Innovating on the common RPG trope of monster drops, Dark Souls introduces the idea of the “soul” as an item released upon death of an enemy. The basic idea of the drop is innovated to its always present conclusion in this, where the item once dropped as the expression of what that monster was in life now literally referred to as it functions, the soul of that monster. The brief description of the attained item gives a thesis statement on the monster encountered as well allowing the player to recreate the essence of that monster for themselves, crafting the soul into a weapon that mimics their attacks.
That the soul produces the ability to imitate the attacks of the monster shows that the soul produces what beget it in the first place. The boss appears to the player and only exists in the context of what the boss does unto the player, ie their attacks. That the soul would replicate the attacks, makes the soul return full around to what originally stated the personhood of the boss to the player, their attacks, their actions in relation to the player.

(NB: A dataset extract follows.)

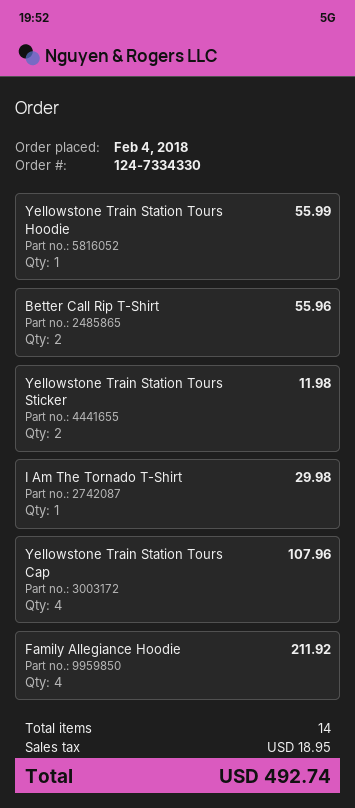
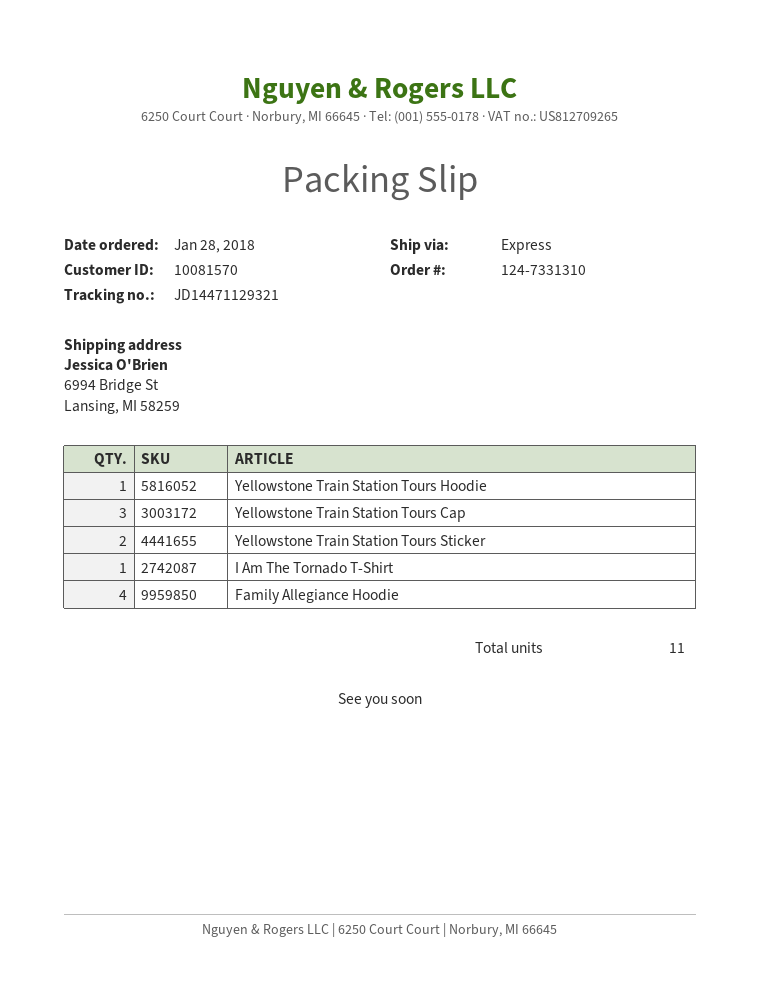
order number: 124-7334330 -> 124-7331310
order date: 2018-02-04 -> 2018-01-28
Better Call Rip T-Shirt: 2 -> none
Yellowstone Train Station Tours Cap: 4 -> 3
total quantity: 14 -> 11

This is a more radical turn than is understood at first interpretation. The soul post-dates the encounter with the person, the being comes as a result of the becoming. The linkages of this to other thinkers are obvious - identity emerges from performance (one is not born, but becomes, as de Beauvoir said) and thus the personhood is created as an accumulation of all that person is.

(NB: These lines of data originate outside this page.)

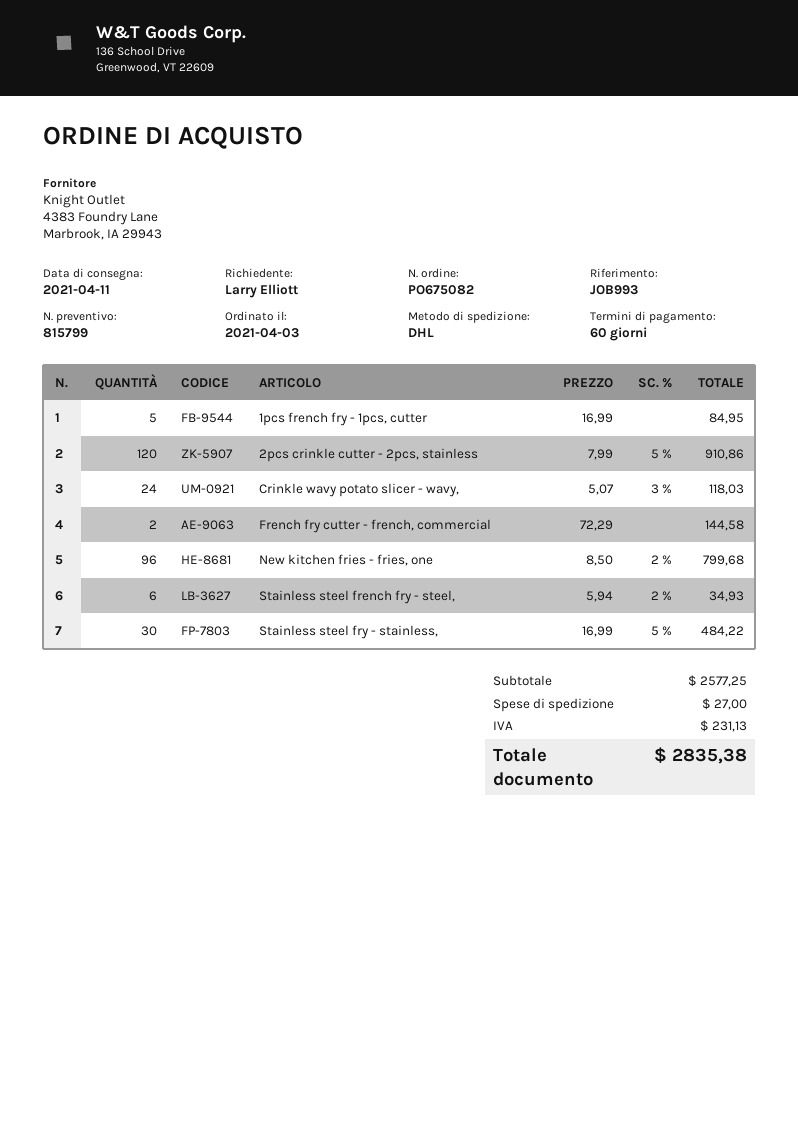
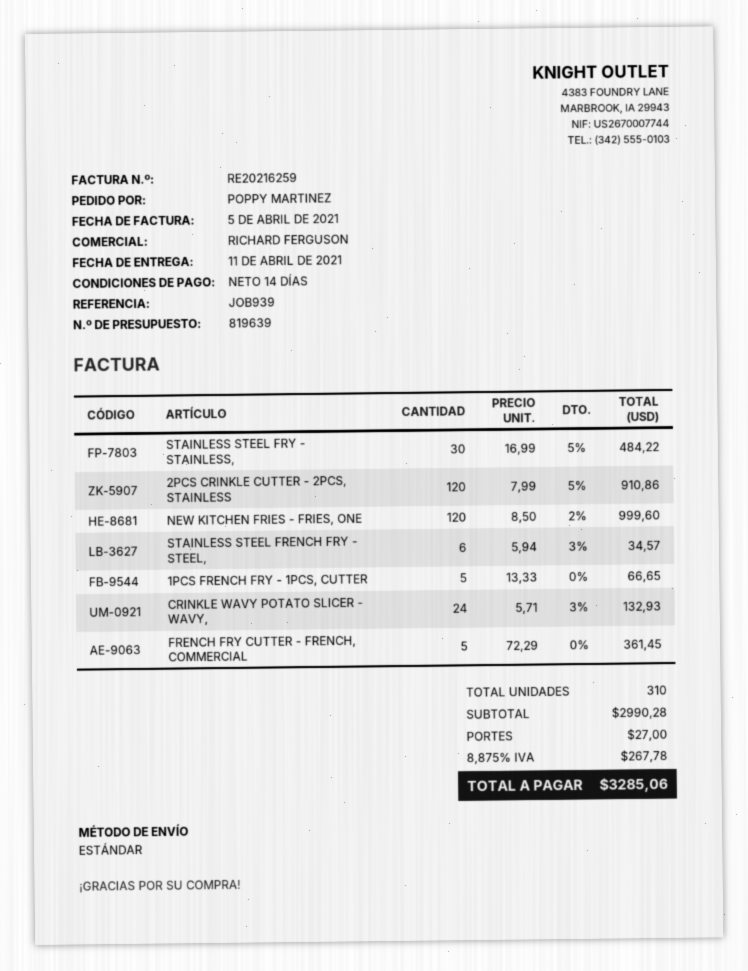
quote number: 815799 -> 819639
payment terms: 60 days -> 14 days
reference: JOB993 -> JOB939
ordered by: Larry Elliott -> POPPY MARTINEZ
shipping method: DHL -> standard
1pcs french fry - 1pcs, cutter: 5 x 16.99 = 84.95 -> 5 x 13.33 = 66.65
Crinkle wavy potato slicer - wavy,: 24 x 5.07 - 3% = 118.03 -> 24 x 5.71 - 3% = 132.93
French fry cutter - french, commercial: 2 x 72.29 = 144.58 -> 5 x 72.29 = 361.45
New kitchen fries - fries, one: 96 x 8.50 - 2% = 799.68 -> 120 x 8.50 - 2% = 999.60
Stainless steel french fry - steel,: 6 x 5.94 - 2% = 34.93 -> 6 x 5.94 - 3% = 34.57
subtotal: 2577.25 -> 2990.28
tax: 231.13 -> 267.78
total: 2835.38 -> 3285.06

The opposite of this is pervasive, the platonic referencing to an ideal or higher realm granting personhood. The idea of a platonic soul appears even in cases where the spiritual is on the surface, dead and removed. Often in debates over moral guilt of those who commit violent and criminal acts, the debate goes between two sides endlessly adjudicating the criminal’s immortal soul. One proposes inborn explanations, biological race, gender, etc, the other proposes environmental explanations, systemic obstacles, mental illness, etc. Both of these are ultimately making the same fault and thus are utterly indistinguishable. Both assume that the victim is tabula rasa an immortal soul which was then degenerated into the being they are now, coming up of theories of why a being would do this thing that most beings do not.
The way out of this debate is to recognize that being only occurs as an accumulation of becomings. The being of an individual to everyone except themselves is a creature made by the effects that consciousness had on the world, a composite images of all the marks they’ve left on everything around them. It does not matter whether the criminal had any motivating factors, because what matters is that they’ve made themselves ontologically immoral by becoming-immoral, by committing an immoral act.

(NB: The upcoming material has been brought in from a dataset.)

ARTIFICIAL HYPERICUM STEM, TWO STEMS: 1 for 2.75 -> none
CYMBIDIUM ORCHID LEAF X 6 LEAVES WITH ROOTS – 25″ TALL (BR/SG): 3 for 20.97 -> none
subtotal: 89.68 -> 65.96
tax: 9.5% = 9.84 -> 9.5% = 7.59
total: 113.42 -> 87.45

The individual made of becomings shows another radical truth of this - the individual ultimately doe not exist outside of themselves. Their personhood is only real in one way to others, with the consciousness being fundamentally not their personhood, but the conductor attempting to steer the construction of their personhood by dictating its becomings. Contra Thatcher, it is the individual which does not exist, only being a consciousness navigating the great mesh of all interlocked effections and becomings.